The Internet has become a valuable network communication system. It allows people to send communications around the world in a matter of minutes, access websites, and download information from a nearly unlimited number of remote locations. The Internet includes a collection of hosting servers and clients that are connected in a networked manner. In addition to the servers and client computers, there are other significant components that enable the Internet to function. Some of the components the Internet uses to transfer information include routers, gateways, switches, hubs and similar network devices.
One device of interest is a router. Routers can be considered specialized electronic devices that help send messages, information, and Internet packets to their destinations along thousands of pathways. Much of the work to get a message from one computer to another computer on a separate network is done by routers, because routers enable packets to flow between interconnected networks rather than just within localized networks. Routers receive packets from the one or more networks that they are connected to and then determine to which network the packets should be forwarded. For example, a router for a local network may receive a packet that should be kept within the network because it uses a local address. This same router will also receive packets that may need to be sent to the Internet because the packets have an Internet address.
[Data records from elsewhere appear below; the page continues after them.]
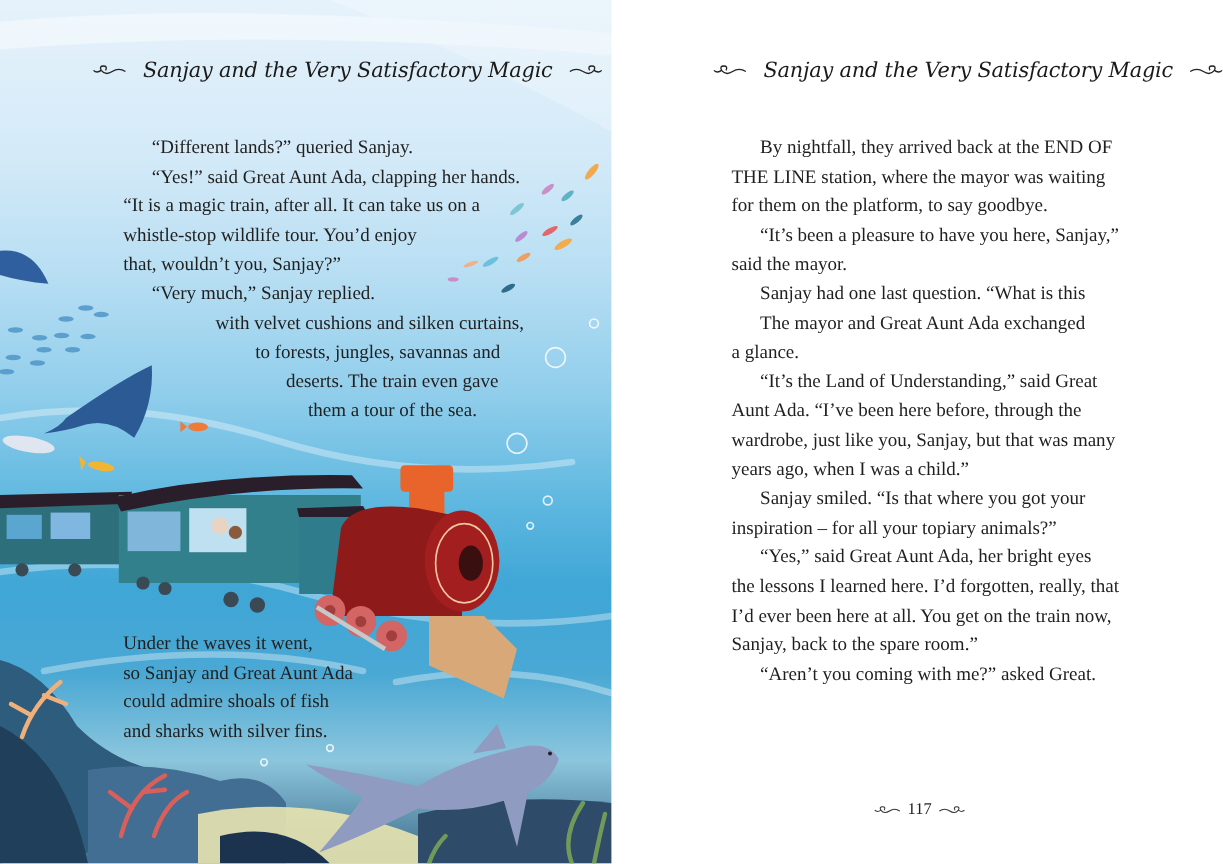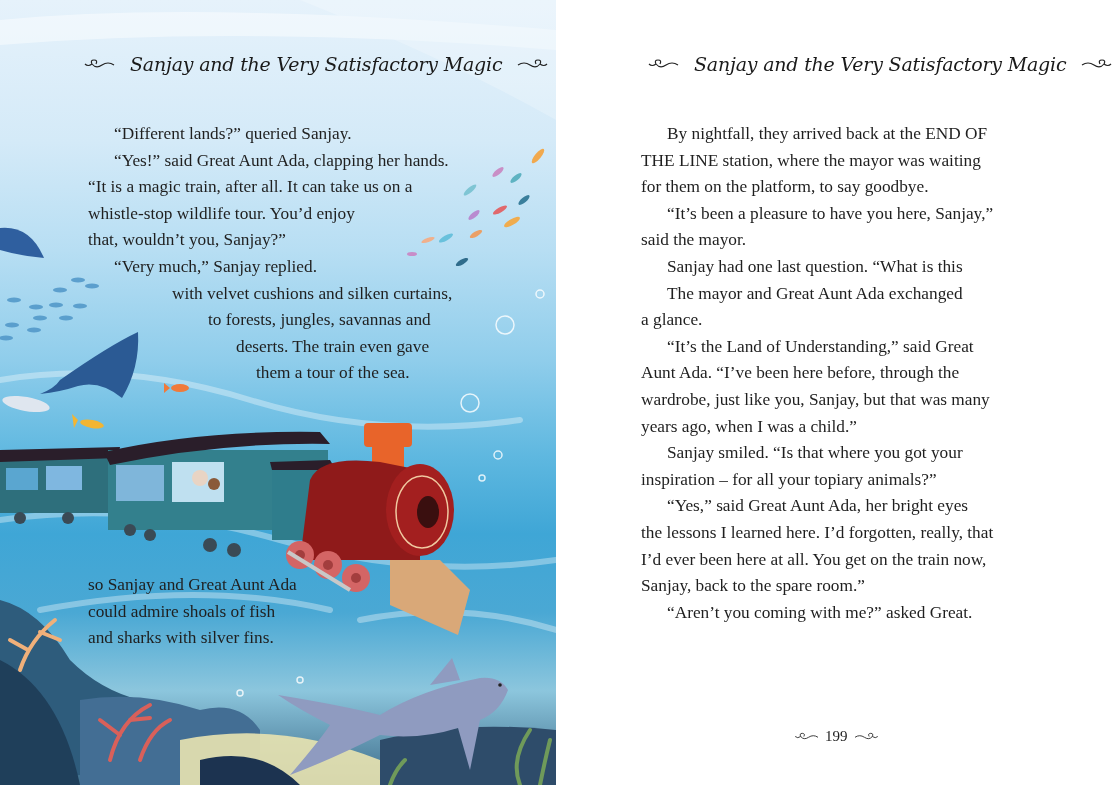"“Different lands?” queried Sanjay." .line { margin-left: none -> 24px }
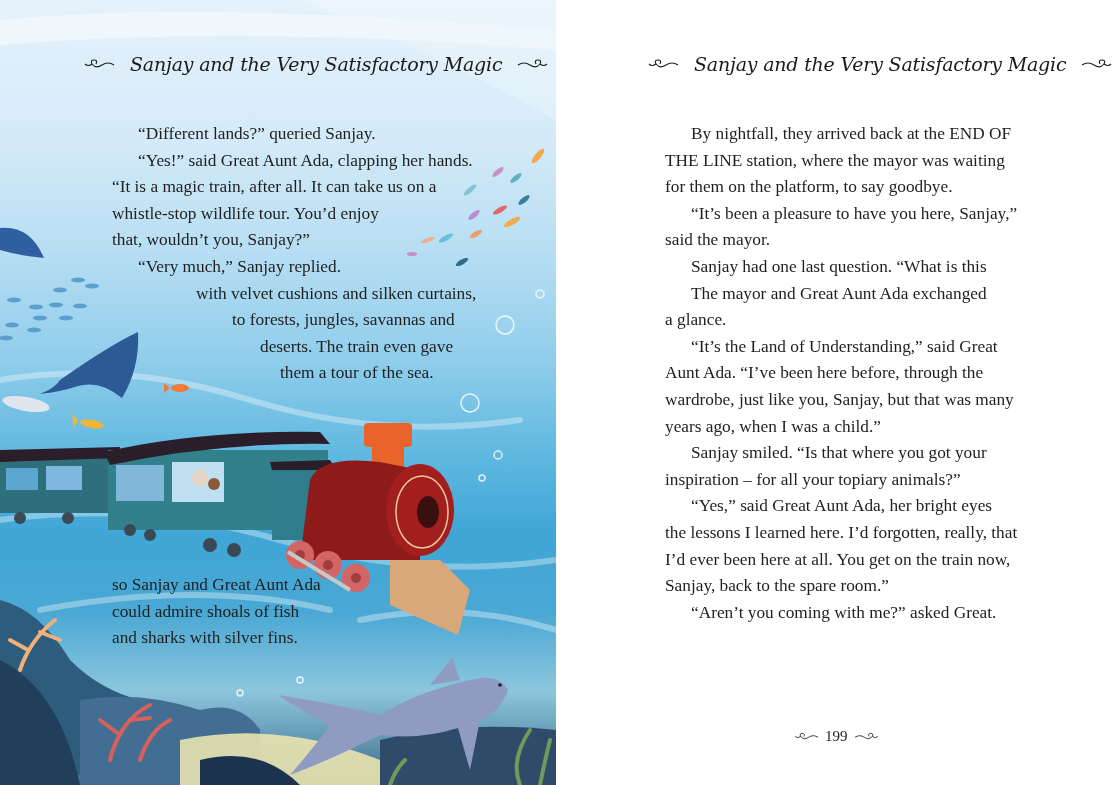"Under the waves it went," span.line { html: none -> <span>Under the waves it went,</span> }
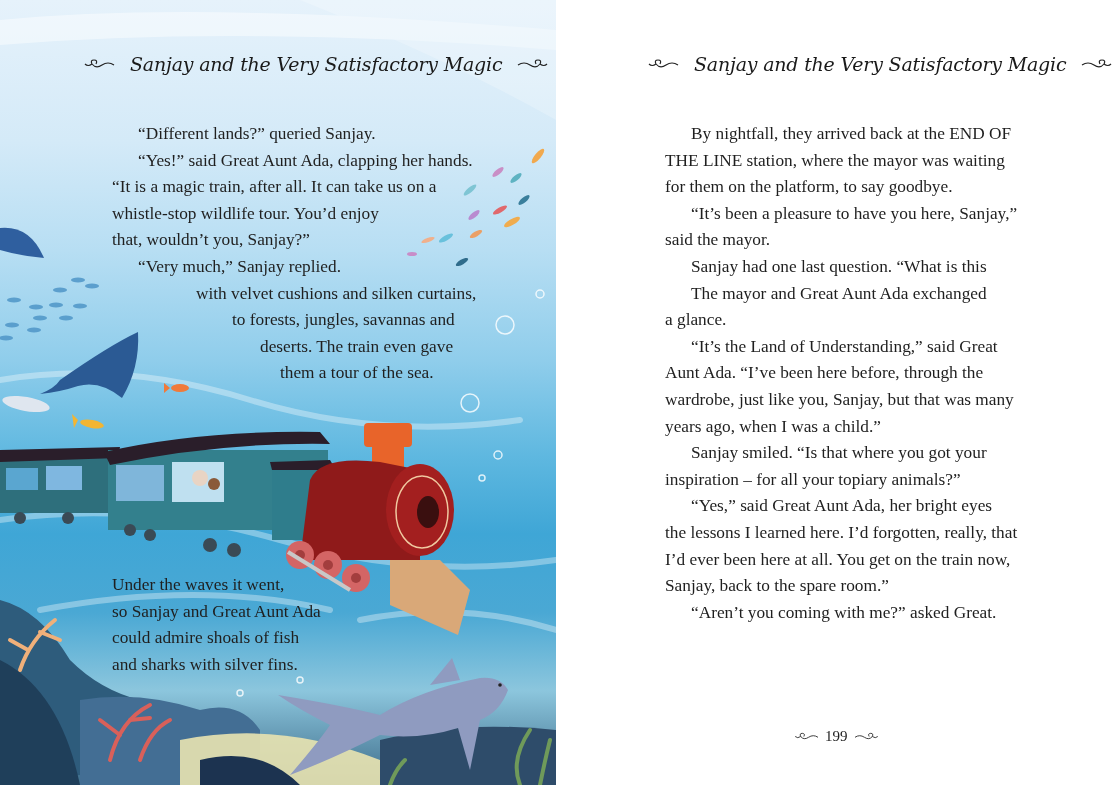"199" span { text: 199 -> 117 }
Internet data for a message or file is broken up into packets about 1,500 bytes long. Each of these packets has a wrapper that includes information about the sender's address, the receiver's address, the packet's place in the entire message, and how the receiving computer can be sure that the packet arrived intact. Each data packet is sent to its destination via the best available route or a route that might be taken by all the other packets in the message or by none of the other packets in the message. The advantage of this scheme is that networks can balance the load across various pieces of equipment on a millisecond-by-millisecond basis. If there is a problem with one piece of equipment in the network while a message is being transferred, packets can be routed around the problem, ensuring the delivery of the entire message.
In addition to the addressing information, a packet includes a data portion that is the original information being transmitted. Data packets can be classified by the protocol used to send the information, the application being used to originate the information and the user or machine generating the network traffic, among many others. A data stream that is sent during a session is a plurality of data packets which convey the original message.
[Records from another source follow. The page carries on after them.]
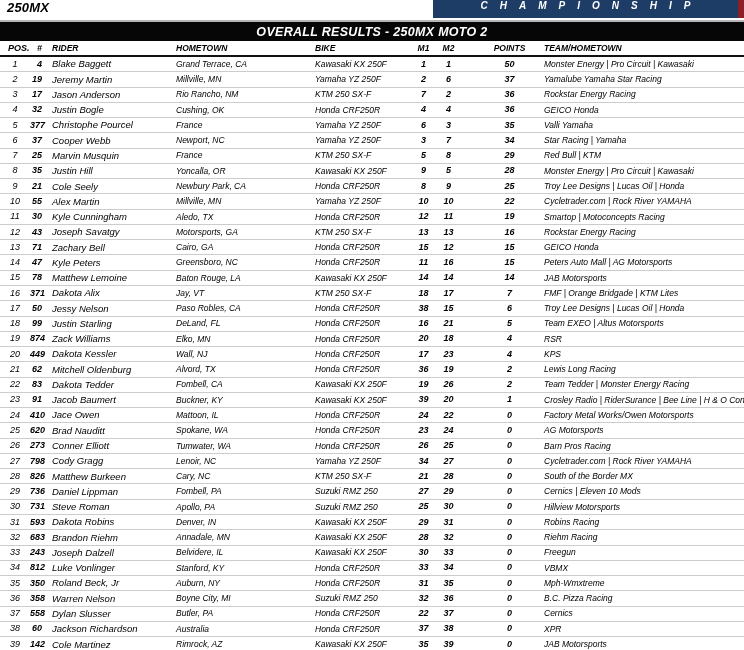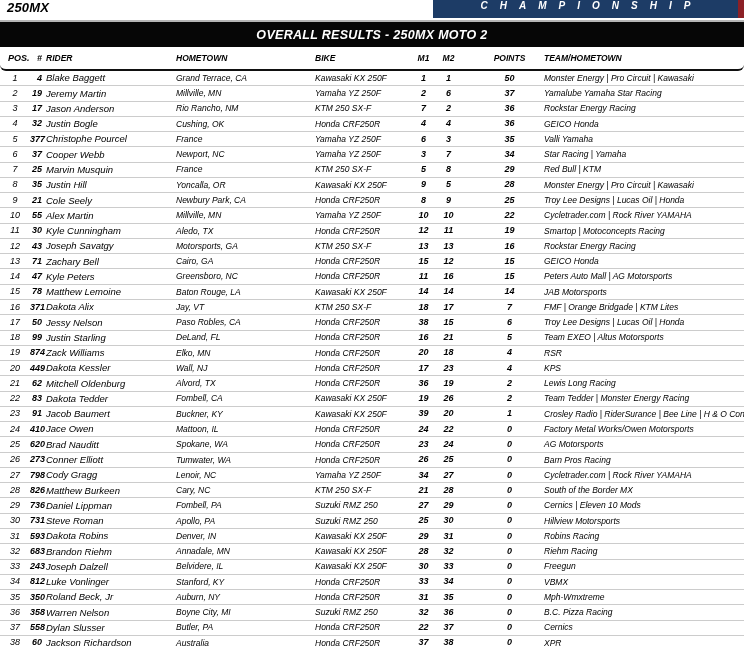"OVERALL RESULTS - 250MX MOTO" .title-bar { height: 27px -> 21px }
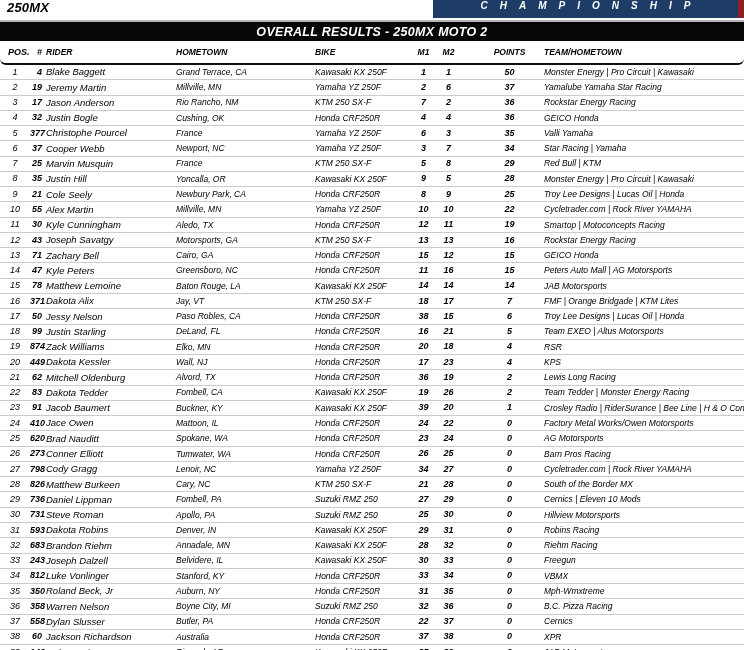"POS." .thead { border-radius: 6px -> none; height: 24px -> 16px }
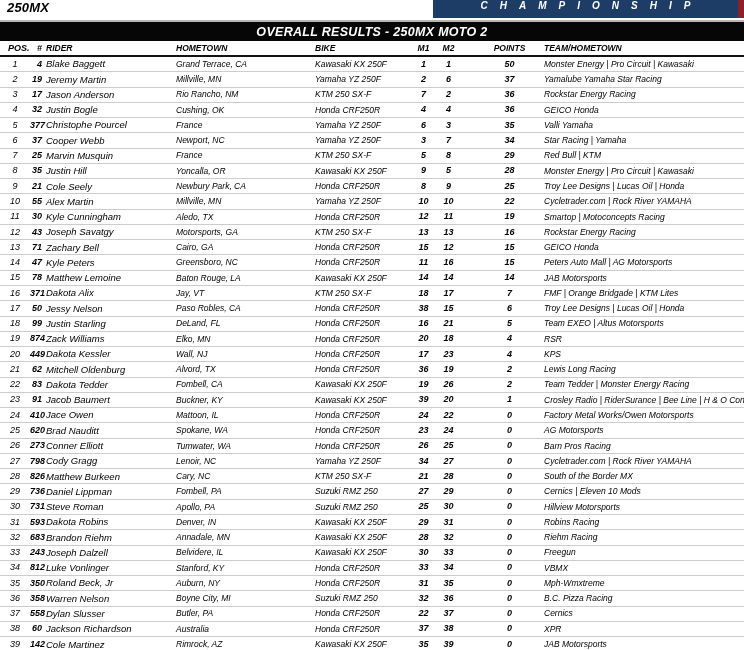"RIDER" .rider { margin-left: none -> 6px }
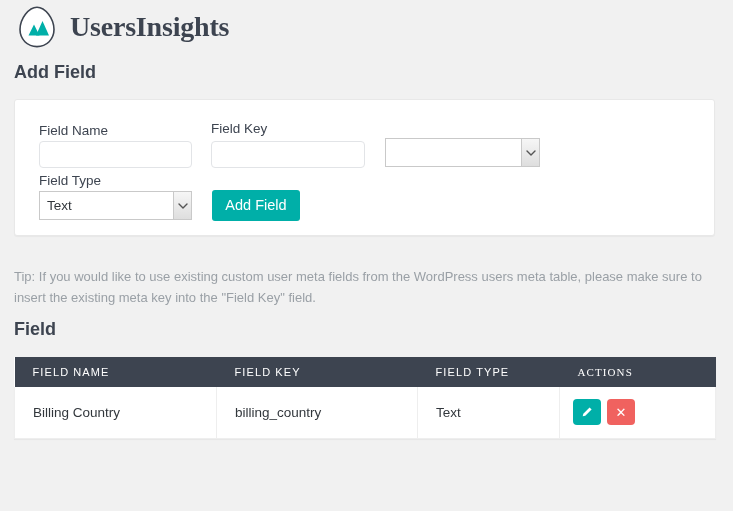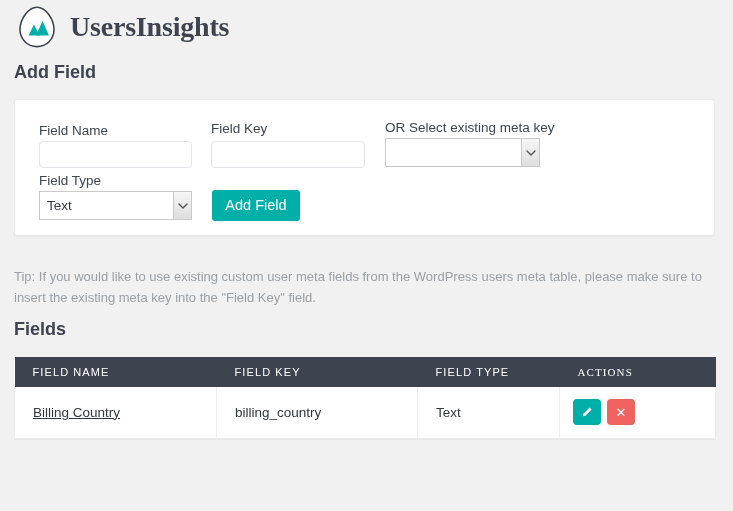"OR Select existing meta key" span.field-label { html: <span>OR Select existing meta key</span> -> none }
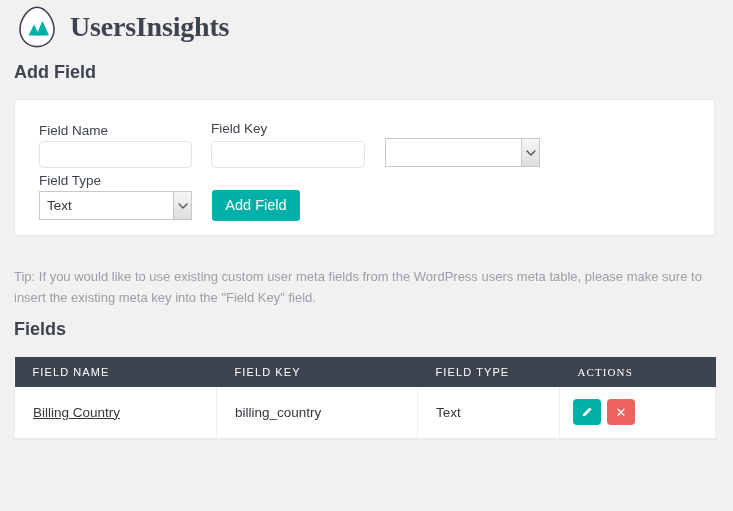"Fields" h2.section-title { text: Fields -> Field }
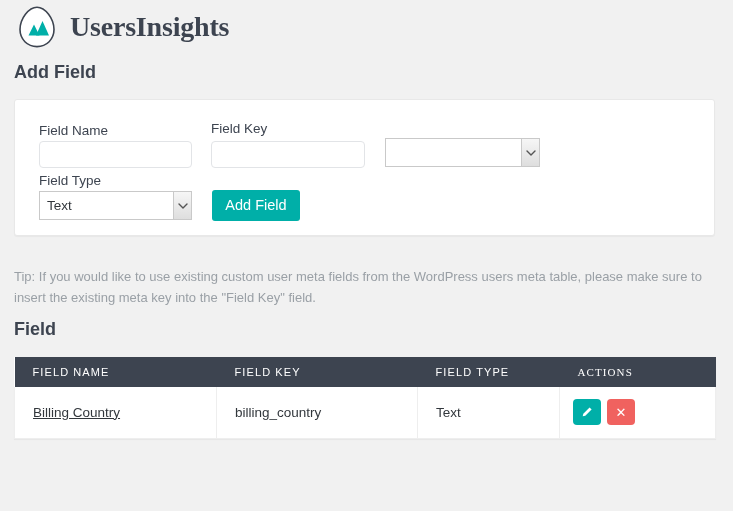"Billing Country" table.fields-table tbody tr td:first-child { text-decoration: underline -> none }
Every piece of equipment that connects to a network has a physical address, regardless of whether the equipment is located on an office network or the Internet. This is an address that is unique to the piece of equipment that is actually attached to the network cable. For example, if a desktop computer has a network interface card (NIC) in it, the NIC has a physical address permanently stored in a special memory location. This physical address, which is also called the MAC address (Media Access Control), has two parts that are each 3 bytes long. The first 3 bytes identify the company that made the NIC. The second 3 bytes are the serial number of the NIC itself.
A computer can have several logical addresses at the same time. This enables the use of several addressing schemes, or protocols, from several different types of networks simultaneously. For example, one address may be part of the TCP/IP network protocol or another networking protocol. The network software that helps a computer communicate with a network takes care of matching the MAC address to a logical address. The logical address is what the network uses to pass information along to a computer.